In the last few days, I have created Pie-rule variants of 9-board Tic-Tac-Toe and Hex. (I've also created a visualization for regular Hex so that it can be played on Tiltyard.) It's early days yet, but I notice that the pie rule seems to be doing the trick for 9BTTT. In the first 16 matches played on the Tiltyard, 9 went with the first player and 7 with the second. Whilst it's still a small sample size, that's looking substantially more balanced than the regular version.

So, for the GDL authors out there (by which I suppose I mean Alex!), consider the Pie rule for creating balance in your game.

For everybody else, what games would you like to see a Pie rule variant of?

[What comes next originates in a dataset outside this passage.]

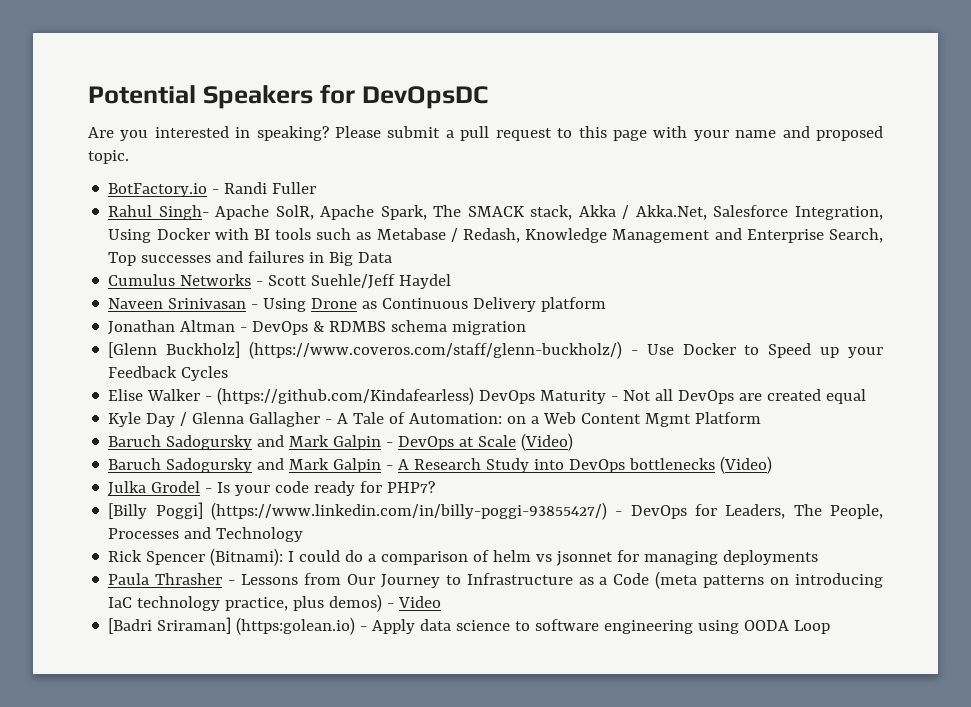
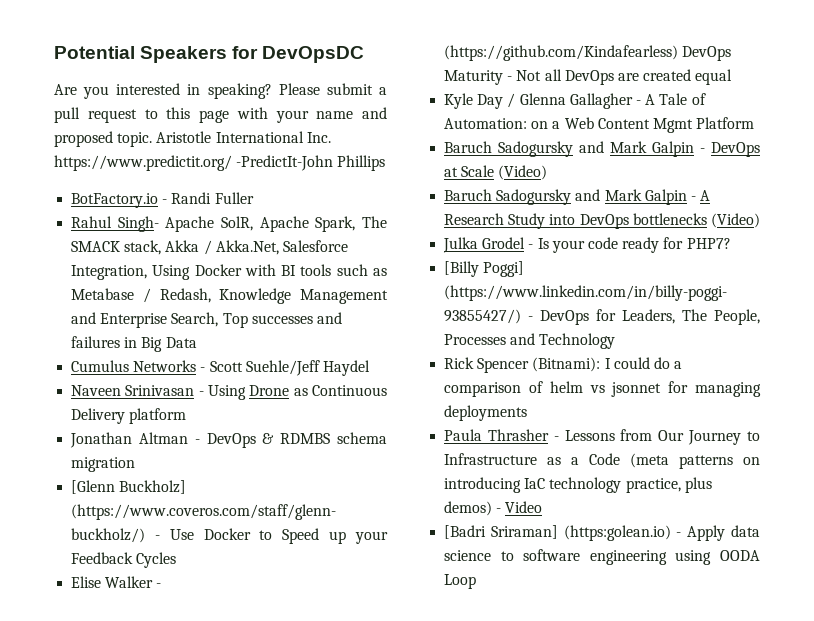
(129, 157) none -> [156,131,331,143] [54,155,386,171] Aristotle International Inc. https://www.predictit.org/ -PredictIt-John Phillips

Whilst I'm certainly not making any promises, if you post in the comments, I'll consider doing them.

## Wednesday, August 20, 2014

## Sunday, August 17, 2014

### Goal Latches

Latches are properties of a game's state which, once they become true, are guaranteed to remain true throughout the remainder of the game (positively latched); or which, once they become false, are guaranteed to remain false (negatively latched). A 'property' in this sense can be any logical function of the game's base state - most typically we talk about the simplest case of this, which is the state of an individual base proposition.

Identifying latches can be useful in several ways:

Identifying latches can be useful in several ways:

- It may allow reduced computational effort in calculating state transitions (e.g. - if a part of the propnet is effectively 'dark' due to a latch condition, then once that latch is detected that part of the propnet can be left uncalculated in future state transitions).
- Similarly it may allow reduced computational effort in heuristic calculation
- If the latch constrains the achievable goals then it can be used to optimize search

This post is about the use Sancho makes of the last case - i.e. - situations in which it detects that the achievable score range has been reduced by latching of one or more of the goal propositions (at most one for each role can become positively latched, in which case the score for that role is then fully determined in all possible paths, but several may become independently negatively latched, which serves to reduce the size of the set of achievable scores).

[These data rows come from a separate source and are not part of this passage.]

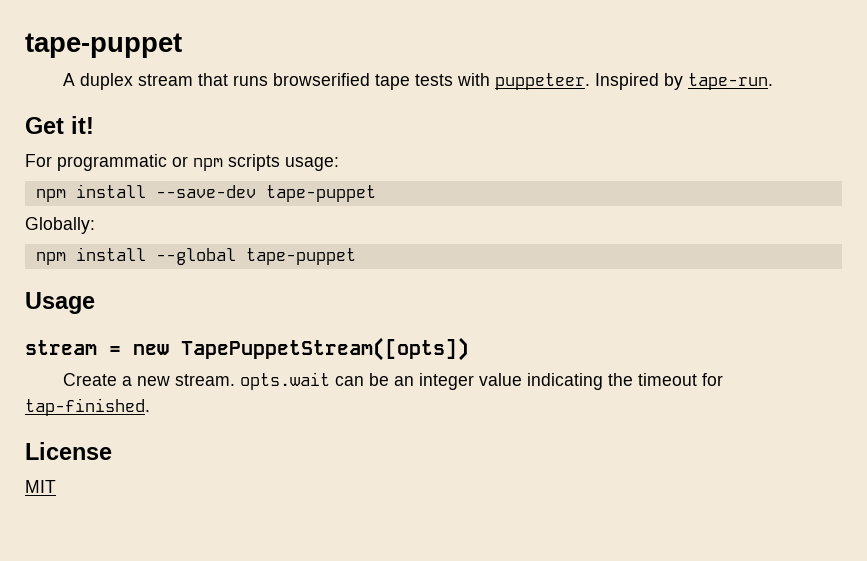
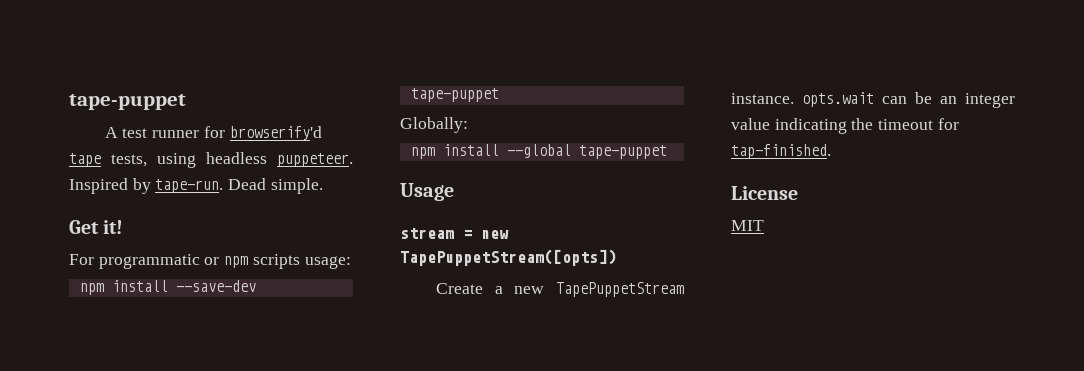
[80,73,491,90] duplex stream that runs browserified tape tests with -> [122,126,322,140] [69,152,267,168] test runner for browserify'd tape tests, using headless
(774, 81) none -> [228,178,323,194] Dead simple.
[175,374,236,386] stream. -> [556,282,684,297] [731,93,794,104] TapePuppetStream instance.

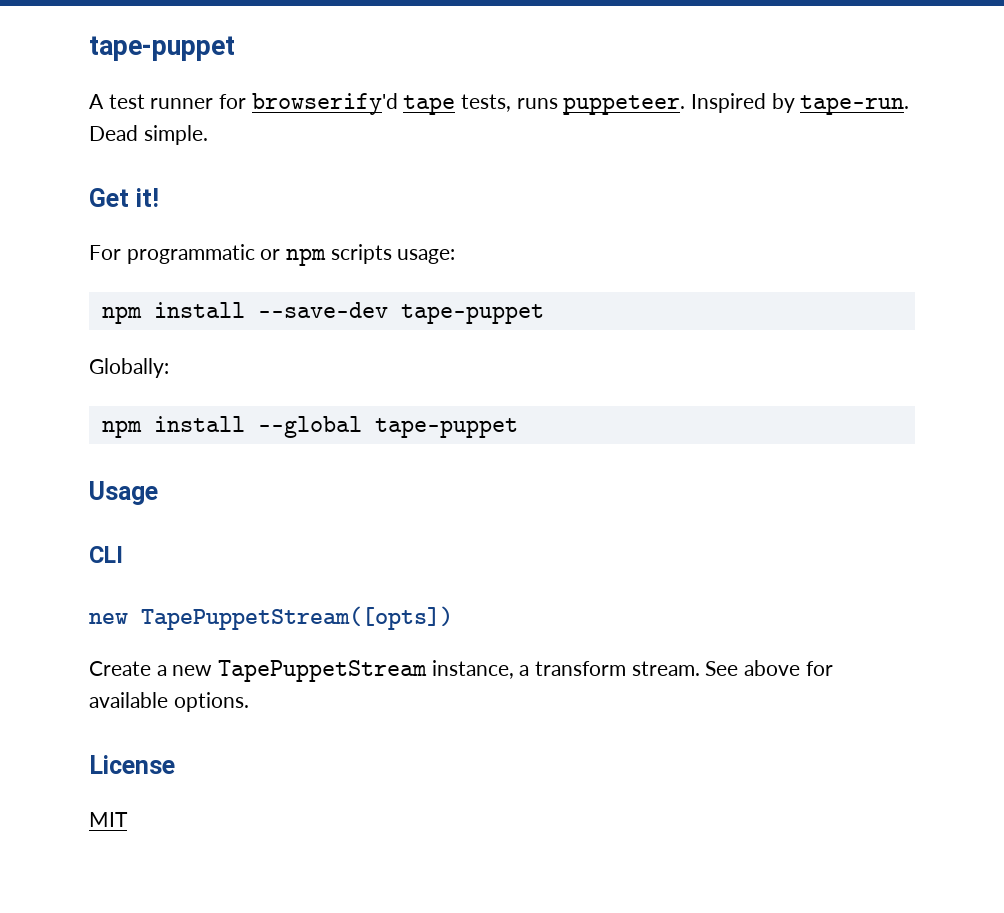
[157,152,267,168] using headless -> [516,98,558,109] runs
[400,228,472,239] stream = -> [89,546,123,563] CLI //
[731,92,1015,108] [731,118,959,134] [731,144,831,159] instance. opts.wait can be an integer value indicating the timeout for tap-finished. -> [431,660,833,679] [89,692,249,712] instance, a transform stream. See above for available options.

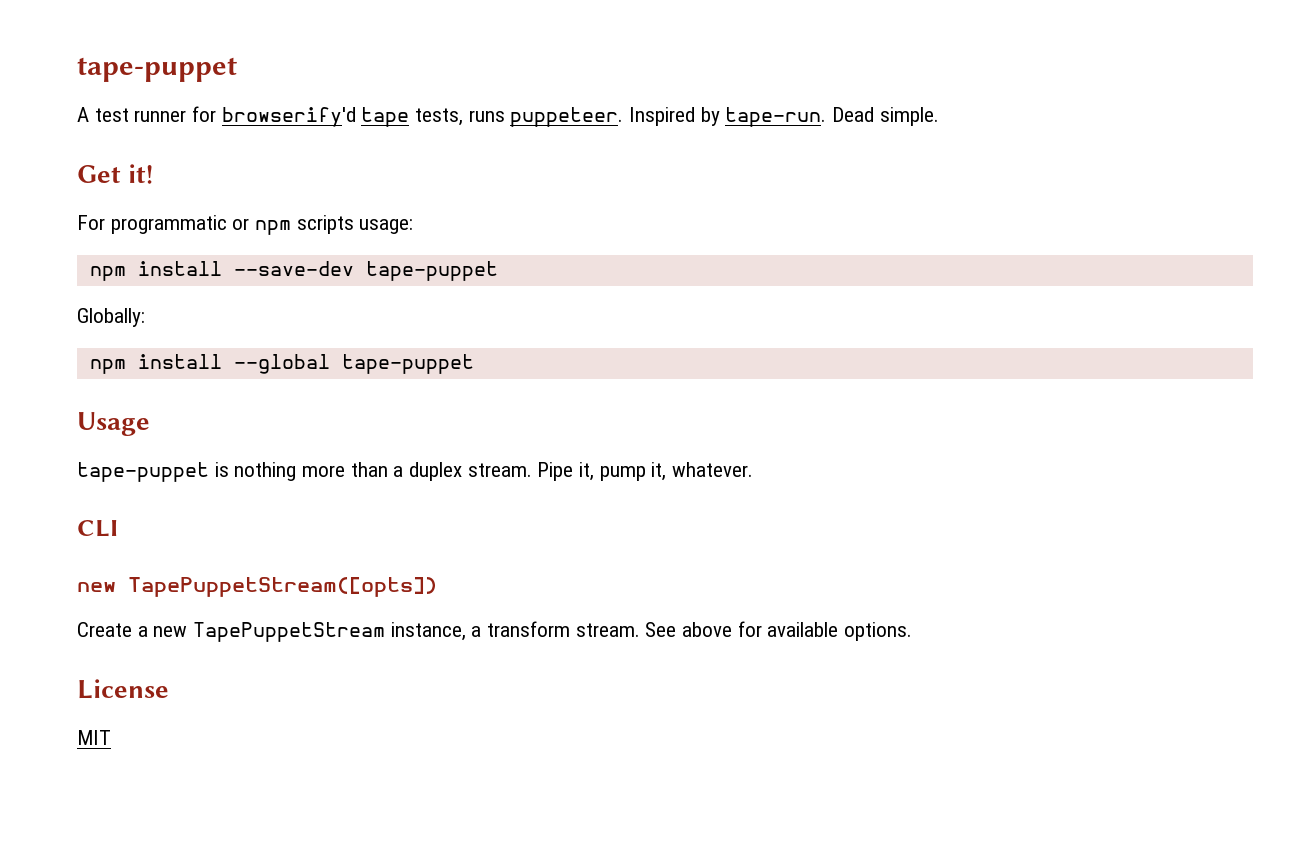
(158, 493) none -> [77,462,754,482] // tape-puppet is nothing more than a duplex stream. Pipe it, pump it, whatever.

Latch detection might be analytic or heuristic in nature. I'll come back to heuristic latch detection in a future post - for this one I'm only considering analytic detection, though the use to which the result is put can be the same in either case.

Analytic latch detection is based on logical reasoning about the structure of the game. In Sancho's case this is done by analysis of the propnet, and currently we only identify fairly simple cases in which a base proposition feeds back to itself via logic of one of the following forms (where X is the base prop, and X' is its next value on state transition):

X' = X OR <other condition> (X is positively latched)

or

X' = ~X AND <other condition> (X is negatively latched)

Furthermore, if a goal proposition is of the form

G = X AND <other condition>, and X is negatively latched, then G is said to be negatively latched by X.

Similarly for the positive latch case:

G = X OR <other condition>

If we can identify such goal latches, we know that the set of achievable scores in any state of the game reachable from a state with latched goal propositions is either fully determined (positively latched goal), or is strictly reduced from the set of all possible goal values to some subset.

In Sancho this surfaces as a method on the state machine which returns the achievable goal range for any given state, as [min,max]. This range can be used in the MCTS search tree processing in several ways:

- If min == max, then all possible paths result in the same score. If this occurs for our role then whatever we play from that point on can have no impact on the eventual outcome. Consequently we can treat any tree node in which this occurs as if it were terminal, and not search below it (the one exception being that if this occurs on the root node we expand one level just so that we have legal moves to choose from when asked to return a move)
- If a terminal state is encountered with a score of the max achievable, we can invoke tree trimming by propagating upwards when the role deciding on the move at this branch is the one with the max-achievable score (i.e. - this amounts to a 'win' relative to the parent state and no further searching is needed since it cannot be improved upon)
- If a move reduces the achievable range (either at the top or at the bottom) then we can trivially define a heuristic to favor search on paths that increase the min achievable score, and dis-favor those that decrease the max achievable.

Because latch detection is typically very cheap (at search time, once the analysis has been done during meta-gaming) we can also use the change in achievable score as a heuristic during playouts to guide otherwise random playouts along paths that tend to maximize the expected goal value, on the assumption (within the playout) that all achievable scores are equally likely. This can most simply be done by simply down-weighting moves that decrease the choosing role's max score, and up-weighting those that increase the min. In zero-sum games, up-weighting those that decrease the max opponent role scores, and down-weighting those that increase their min scores can also be applied. Currently we do this VERY crudely and handle the 'decrease weight' cases by preventing those moves being selected at all in the presence of any other choice!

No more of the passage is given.